Load the following dataset:

pops <- read.csv("https://stat.duke.edu/~mc301/data/pops.csv")

Assume each column of this dataset represents a population. Each team will work with one of the populations (columns):

DasCrew: normal (normal)
MeanGirls: somewhat right skewed (some_rs)
StatSheep: very left skewed (very_ls)
TheStatian: some wonky distribution (wonky)

Treat the column assigned to you as your distribution, and create sampling distributions of sample means from samples of sizes

\(n = 10\)
\(n = 50\)
\(n = 200\)

Use 15,000 samples.

Note that sampling distributions are created by taking random samples, with replacement, from the original population. (Just like the bootstrap sample, except from the population instead of a sample.)
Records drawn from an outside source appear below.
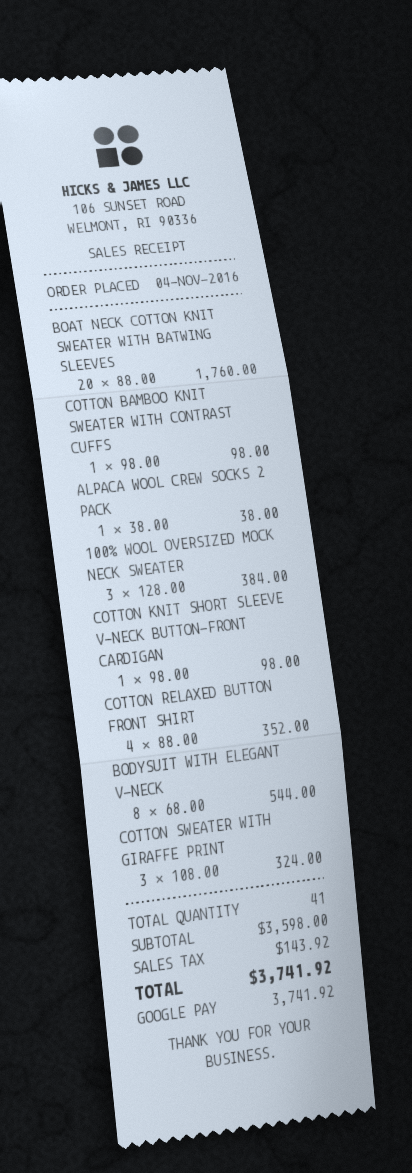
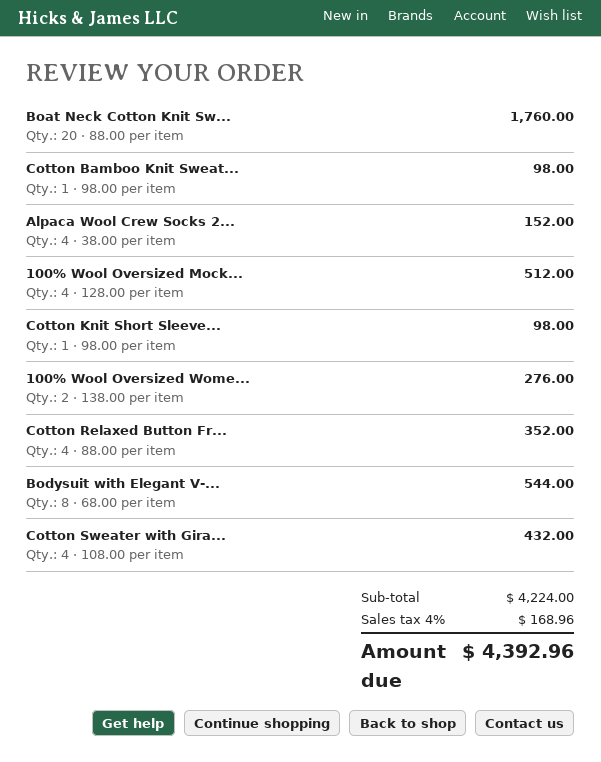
ALPACA WOOL CREW SOCKS 2 PACK: 1 x 38.00 = 38.00 -> 4 x 38.00 = 152.00
100% WOOL OVERSIZED MOCK NECK SWEATER: 3 x 128.00 = 384.00 -> 4 x 128.00 = 512.00
COTTON SWEATER WITH GIRAFFE PRINT: 3 x 108.00 = 324.00 -> 4 x 108.00 = 432.00
100% Wool Oversized Wome...: none -> 2 x 138.00 = 276.00
subtotal: 3598.00 -> 4224.00
tax: 143.92 -> 168.96
total: 3741.92 -> 4392.96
Make histograms and normal probability plots of these distributions. You should know how to make histograms by now, and remember from the slides that you can make normal probability plots using

ggplot(data = name_of_dataframe, aes(sample = name_of_variable)) +
  geom_point(stat = "qq")

Describe the shapes of these distributions, and calculate the centers (mean) and the spreads (standard deviation). Compare these to shapes, centers, of spreads of parent population distributions from (1).
[Optional] If time allows (i.e. your team finishes before others), repeat the same exercise with the other populations (columns) as well.

Tips

You do not need to write a function, but if you do, it will be really easy to repeat for other sample sizes (or other populations).

Submission instructions

Your submission should be an R Markdown file in your team App Ex repo, in a folder called AppEx_09.

Due date

End of class today

Watch out for…

merge conflics on GitHub – you’re working in the same repo now!

Issues will arise, and that’s fine! Commit and push often, and ask questions when stuck.